The Beijing Municipal Health Bureau has listed the hospitals and the specific transplant surgery they can carry out on its official website (www.bjhb.gov.cn) until June 24 to solicit public opinions and submissions.

The bureau had assessed hospitals that had applied to conduct human organ transplant surgery and selected the first group of 13 qualified hospitals, a bureau statement said.

The list includes Beijing Anzhen Hospital for heart and lung transplants, the China-Japan Friendship Hospital for liver, kidney and lung transplants, and the Beijing Union Medical College Hospital for liver and kidney transplants.

"If someone puts forward objections to these hospitals, the health authorities will investigate them carefully and thoroughly and make a final conclusion based on the facts," the statement said.

"No other medical institutions are allowed to carry out human organ transplants without approval from local health authorities. If they do, they will be punished according to the law," it said.

Other Chinese provinces, municipalities and regions, such as Heilongjiang, Shanghai, Jiangsu, Shandong, Anhui and Shandong, are also drawing up approved hospital lists as required by the Ministry of Health.

Nationwide, about 600 hospitals and clinics that had conducted transplants have submitted applications to continue, but the Ministry of Health announced in April that only 160 medical institutions -- in the first group -- have been licensed for transplant surgery.

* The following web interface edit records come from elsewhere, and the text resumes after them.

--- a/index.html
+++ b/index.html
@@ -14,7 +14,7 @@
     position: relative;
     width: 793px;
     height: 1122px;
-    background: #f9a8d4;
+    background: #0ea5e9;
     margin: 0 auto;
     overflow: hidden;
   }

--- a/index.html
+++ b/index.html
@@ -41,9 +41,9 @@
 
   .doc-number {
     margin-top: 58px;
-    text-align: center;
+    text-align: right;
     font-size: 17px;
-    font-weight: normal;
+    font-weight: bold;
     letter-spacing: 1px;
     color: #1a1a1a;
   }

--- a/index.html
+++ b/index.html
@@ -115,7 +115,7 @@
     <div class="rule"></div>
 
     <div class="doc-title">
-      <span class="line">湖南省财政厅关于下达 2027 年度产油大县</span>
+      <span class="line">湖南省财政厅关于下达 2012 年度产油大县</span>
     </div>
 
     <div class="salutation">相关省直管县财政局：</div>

"The 'accession system' will help standardize human organ transplant surgery, help medical institutions improve services and guarantee patient benefits," said Zhang Xiaoju, an official with the Heilongjiang Provincial Health Department.

The country faces a huge gap between the demand for functional organs and the number of donations. About 1.5 million people need transplants each year, but only 10,000 can find organs, according to the Ministry of Health.

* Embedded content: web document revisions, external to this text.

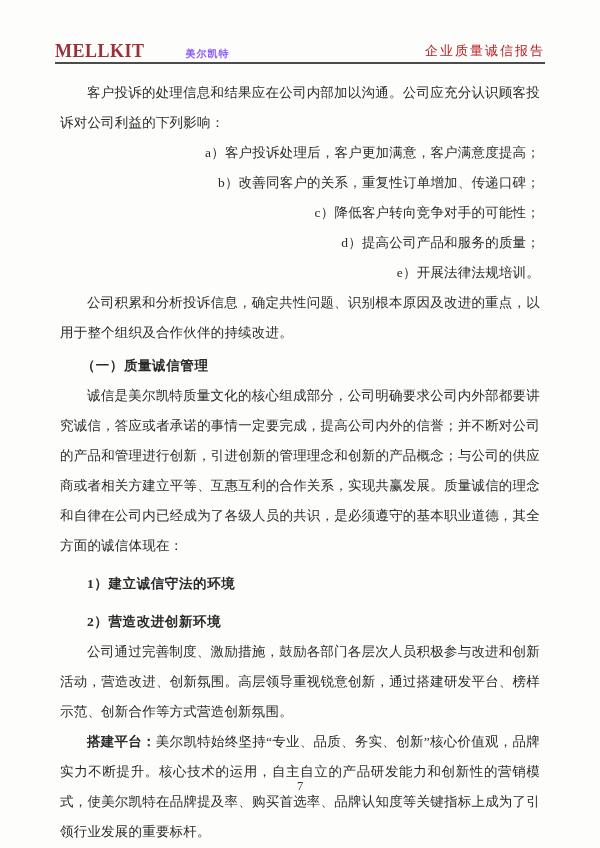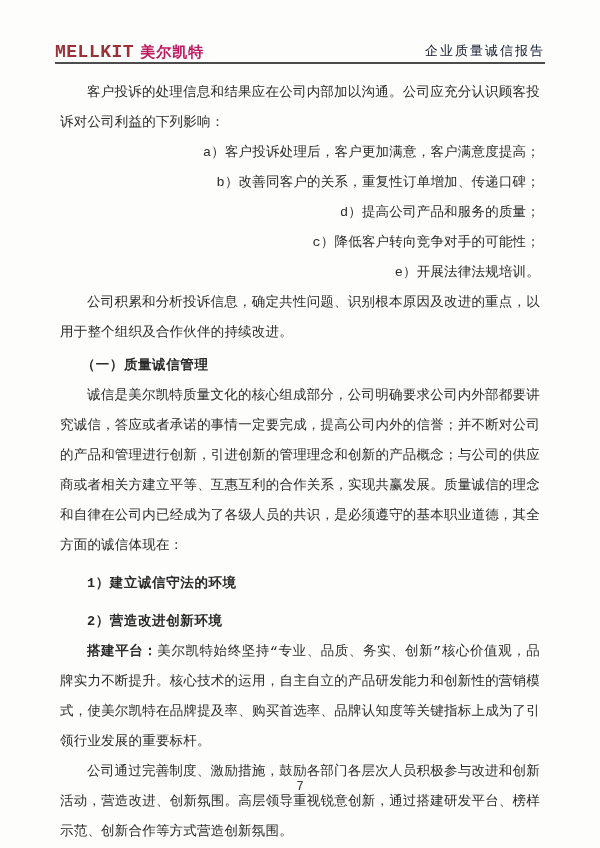--- a/index.html
+++ b/index.html
@@ -14,7 +14,7 @@
     margin: 0 auto;
     background: #fdfdfc;
     color: #2b2b2b;
-    font-family: Liberation Mono, monospace;
+    font-family: Liberation Serif, serif;
     overflow: hidden;
     box-sizing: border-box;
   }

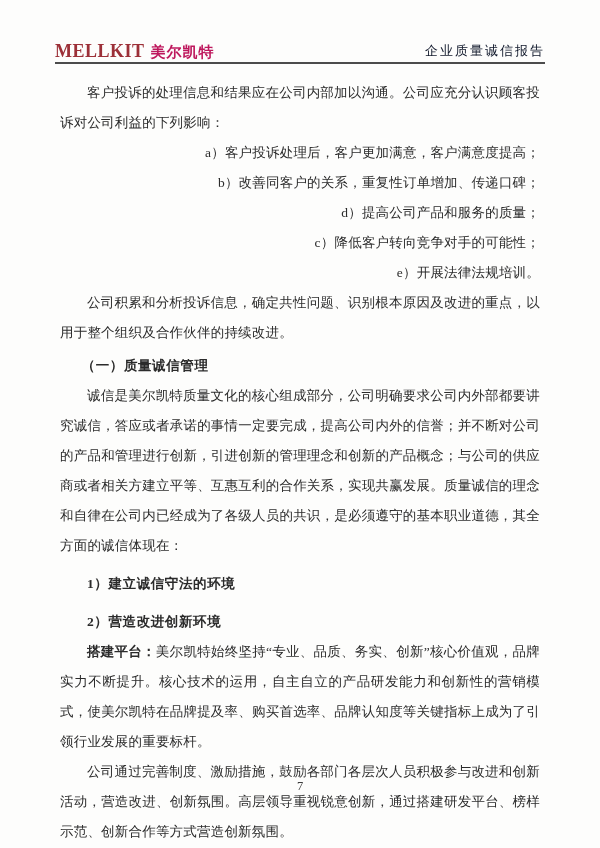--- a/index.html
+++ b/index.html
@@ -44,10 +44,11 @@
     color: #9c3038;
   }
   .logo-cn {
-    font-size: 15px;
+    font-size: 10px;
     font-weight: bold;
-    color: #be185d;
+    color: #8b5cf6;
     letter-spacing: 1px;
+    margin-left: 35px;
   }
   .header-right {
     font-size: 13px;

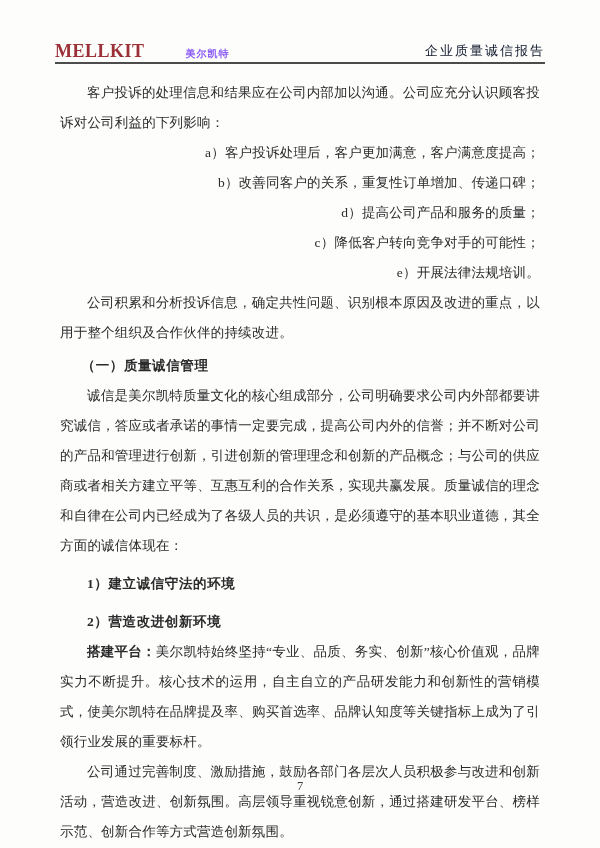--- a/index.html
+++ b/index.html
@@ -52,7 +52,7 @@
   }
   .header-right {
     font-size: 13px;
-    color: #0f172a;
+    color: #b91c1c;
     letter-spacing: 2px;
     padding-bottom: 2px;
     white-space: nowrap;

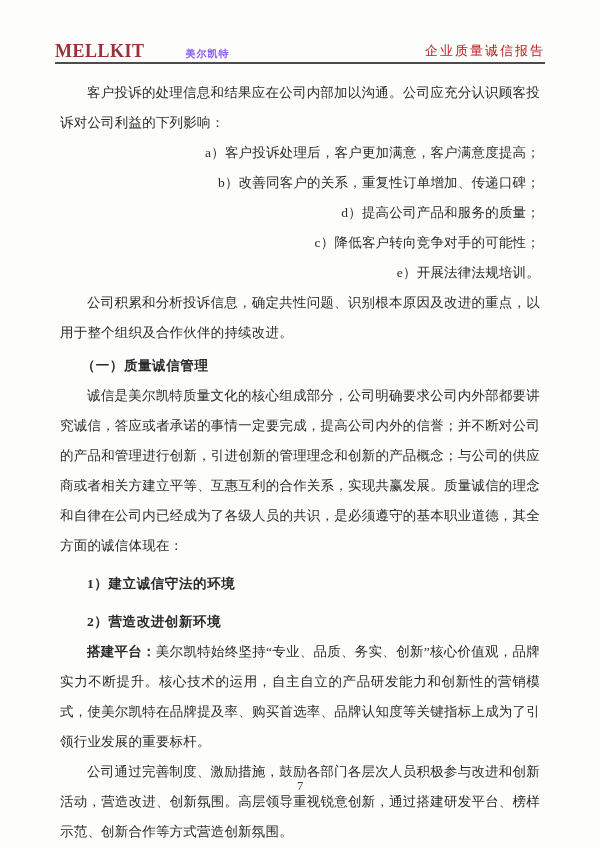--- a/index.html
+++ b/index.html
@@ -128,8 +128,8 @@
     <p class="indent">客户投诉的处理信息和结果应在公司内部加以沟通。公司应充分认识顾客投诉对公司利益的下列影响：</p>
     <p class="list-item">a）客户投诉处理后，客户更加满意，客户满意度提高；</p>
     <p class="list-item">b）改善同客户的关系，重复性订单增加、传递口碑；</p>
+    <p class="list-item">c）降低客户转向竞争对手的可能性；</p>
     <p class="list-item">d）提高公司产品和服务的质量；</p>
-    <p class="list-item">c）降低客户转向竞争对手的可能性；</p>
     <p class="list-item">e）开展法律法规培训。</p>
     <p class="indent">公司积累和分析投诉信息，确定共性问题、识别根本原因及改进的重点，以用于整个组织及合作伙伴的持续改进。</p>
 

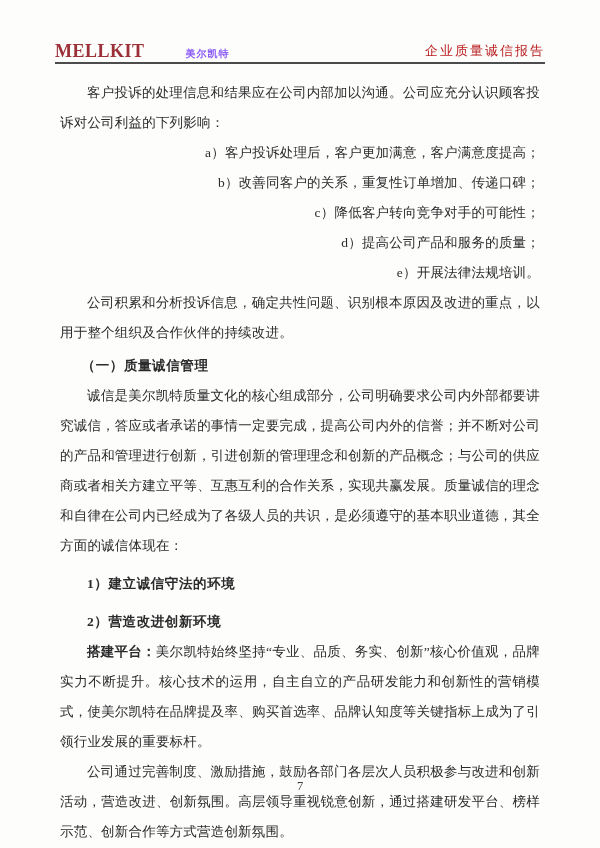--- a/index.html
+++ b/index.html
@@ -139,9 +139,9 @@
     <p class="h-num">1）建立诚信守法的环境</p>
 
     <p class="h-num">2）营造改进创新环境</p>
+    <p class="indent">公司通过完善制度、激励措施，鼓励各部门各层次人员积极参与改进和创新活动，营造改进、创新氛围。高层领导重视锐意创新，通过搭建研发平台、榜样示范、创新合作等方式营造创新氛围。</p>
+
     <p class="indent"><span class="lead-bold">搭建平台：</span><span>美尔凯特始终坚持“专业、品质、务实、创新”核心价值观，品牌实力不断提升。核心技术的运用，自主自立的产品研发能力和创新性的营销模式，使美尔凯特在品牌提及率、购买首选率、品牌认知度等关键指标上成为了引领行业发展的重要标杆。</span></p>
-
-    <p class="indent">公司通过完善制度、激励措施，鼓励各部门各层次人员积极参与改进和创新活动，营造改进、创新氛围。高层领导重视锐意创新，通过搭建研发平台、榜样示范、创新合作等方式营造创新氛围。</p>
   </main>
 
   <footer class="page-footer">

As a result, some unqualified medical institutions had conducted transplant surgery, endangering lives.

"Human organ transplant, as a matter of life and death, must be treated with the utmost care, and the safety of the general public must be ensured," Vice Health Minister Huang Jiefu has told reporters.

The government had to unify the accession standards or the country would be "in a mess," Huang said.

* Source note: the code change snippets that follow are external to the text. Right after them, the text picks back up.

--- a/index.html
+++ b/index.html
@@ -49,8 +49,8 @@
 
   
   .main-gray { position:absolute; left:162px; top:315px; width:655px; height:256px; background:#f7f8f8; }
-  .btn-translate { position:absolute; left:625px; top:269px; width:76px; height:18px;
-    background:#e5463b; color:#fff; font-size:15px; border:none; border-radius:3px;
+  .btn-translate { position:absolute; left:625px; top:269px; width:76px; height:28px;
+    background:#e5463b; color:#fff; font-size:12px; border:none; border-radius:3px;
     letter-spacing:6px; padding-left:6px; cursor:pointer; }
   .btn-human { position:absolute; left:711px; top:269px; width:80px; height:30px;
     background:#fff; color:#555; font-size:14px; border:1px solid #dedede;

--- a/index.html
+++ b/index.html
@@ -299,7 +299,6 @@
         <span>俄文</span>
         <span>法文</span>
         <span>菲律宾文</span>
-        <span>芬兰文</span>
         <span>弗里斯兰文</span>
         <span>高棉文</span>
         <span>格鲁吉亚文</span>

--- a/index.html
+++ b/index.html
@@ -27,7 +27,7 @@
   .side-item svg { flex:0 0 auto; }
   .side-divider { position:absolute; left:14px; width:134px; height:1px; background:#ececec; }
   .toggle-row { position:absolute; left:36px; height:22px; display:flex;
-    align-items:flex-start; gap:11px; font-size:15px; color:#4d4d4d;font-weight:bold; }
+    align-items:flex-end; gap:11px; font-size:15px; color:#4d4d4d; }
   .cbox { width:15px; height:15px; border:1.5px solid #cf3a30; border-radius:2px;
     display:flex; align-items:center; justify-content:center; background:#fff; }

The country's first set of regulations on human organ transplant, which prohibits organizations and individuals from trading human organs in any form, went into effect on May 1.

Any doctor found to be involved in the human organ trade will have their license revoked, according to the regulations issued by the State Council, China's cabinet.

Clinics will be suspended from doing transplant operations for at least three years. Fines are set at between eight to ten times the value of the outlawed trade, the regulations say.

Officials convicted of trading in human organs will be sacked.

Most organs are donated by ordinary Chinese at death after the voluntary signing of a donation agreement.

Human organ transplants are defined as the process of taking a human organ or part of a human organ -- such as the heart, lung, liver, kidney and pancreas -- from a donor and transplanting it into a patient's body to replace a sick or damaged organ.